美穂「もし昔の姿の私が来たら渡してほしい、って頼まれたの。……断れるわけないよね。だって、親友の……智絵里ちゃんの、最後のお願いだったんだもの」
美穂「私がわかったって言ったらね、これで安心です、ってまた笑ったの。ずるいよね……智絵里ちゃんの笑顔って。こっちが何にも言えなくなっちゃうんだから」
気づくと、美穂ちゃんは、また目に涙を溜めていて、言葉も震えていて。
美穂「だから、わたし……ずっと忘れずに待ってたよ。……まって、……たよ……ちえりちゃ……、ぁぁぁ……」
とうとう美穂ちゃんの両目から、大粒の涙がぼろぼろと落ちました。同時に、美穂ちゃんはわたしに抱きついてきて、ついに泣き出してしまいました。

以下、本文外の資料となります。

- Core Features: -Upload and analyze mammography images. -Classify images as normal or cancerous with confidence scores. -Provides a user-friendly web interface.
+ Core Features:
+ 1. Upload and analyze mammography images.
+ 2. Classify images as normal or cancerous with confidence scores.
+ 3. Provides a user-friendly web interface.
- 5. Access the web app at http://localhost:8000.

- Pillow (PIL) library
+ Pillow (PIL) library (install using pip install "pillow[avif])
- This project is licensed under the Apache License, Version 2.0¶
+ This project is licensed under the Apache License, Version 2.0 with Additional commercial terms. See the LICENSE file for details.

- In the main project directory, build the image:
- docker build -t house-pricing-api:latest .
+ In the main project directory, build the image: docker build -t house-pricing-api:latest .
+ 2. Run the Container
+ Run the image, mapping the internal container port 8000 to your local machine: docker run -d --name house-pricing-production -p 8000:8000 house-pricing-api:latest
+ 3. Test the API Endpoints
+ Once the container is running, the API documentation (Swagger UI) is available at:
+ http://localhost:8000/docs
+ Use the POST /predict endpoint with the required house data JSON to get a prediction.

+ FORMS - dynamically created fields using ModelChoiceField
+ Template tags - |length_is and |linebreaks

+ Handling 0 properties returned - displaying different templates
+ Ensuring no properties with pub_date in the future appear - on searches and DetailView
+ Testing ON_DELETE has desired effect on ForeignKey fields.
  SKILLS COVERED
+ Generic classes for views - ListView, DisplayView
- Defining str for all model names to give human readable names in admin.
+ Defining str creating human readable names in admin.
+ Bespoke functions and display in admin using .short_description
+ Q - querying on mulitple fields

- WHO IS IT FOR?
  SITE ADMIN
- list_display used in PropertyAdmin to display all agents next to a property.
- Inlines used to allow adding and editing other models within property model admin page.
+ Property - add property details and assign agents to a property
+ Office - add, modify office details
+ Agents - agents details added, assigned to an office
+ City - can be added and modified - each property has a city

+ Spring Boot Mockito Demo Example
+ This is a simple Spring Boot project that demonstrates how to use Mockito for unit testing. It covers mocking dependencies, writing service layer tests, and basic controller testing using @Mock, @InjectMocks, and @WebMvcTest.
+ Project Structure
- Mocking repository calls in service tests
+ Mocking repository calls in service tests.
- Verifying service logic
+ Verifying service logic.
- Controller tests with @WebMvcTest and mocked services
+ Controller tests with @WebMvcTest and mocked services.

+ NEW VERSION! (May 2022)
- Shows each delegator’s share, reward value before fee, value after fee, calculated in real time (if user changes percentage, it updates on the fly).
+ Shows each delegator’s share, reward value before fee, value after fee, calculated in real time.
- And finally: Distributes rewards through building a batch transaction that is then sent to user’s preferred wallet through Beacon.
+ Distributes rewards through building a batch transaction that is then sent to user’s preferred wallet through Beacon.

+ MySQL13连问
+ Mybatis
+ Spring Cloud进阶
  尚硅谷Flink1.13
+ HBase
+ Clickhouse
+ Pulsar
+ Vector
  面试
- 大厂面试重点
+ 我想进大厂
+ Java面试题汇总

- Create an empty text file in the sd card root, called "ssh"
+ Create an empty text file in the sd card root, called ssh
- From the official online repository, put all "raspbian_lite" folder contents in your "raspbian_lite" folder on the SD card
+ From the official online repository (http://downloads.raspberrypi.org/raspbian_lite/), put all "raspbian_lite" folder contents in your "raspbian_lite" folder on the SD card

ここは50年後で、わたしが死んでから15年も経っていて。それでも、変わらず友達でいてくれて、最期の頼みすらもきちんと聞いてくれた。
――途方もない話で、でも本当の話、でした。
智絵里「美穂ちゃん……ありがとう。本当に、ありがとう……」
わたしは、それだけを言って、美穂ちゃんの細くなった体にそっと腕を添えました。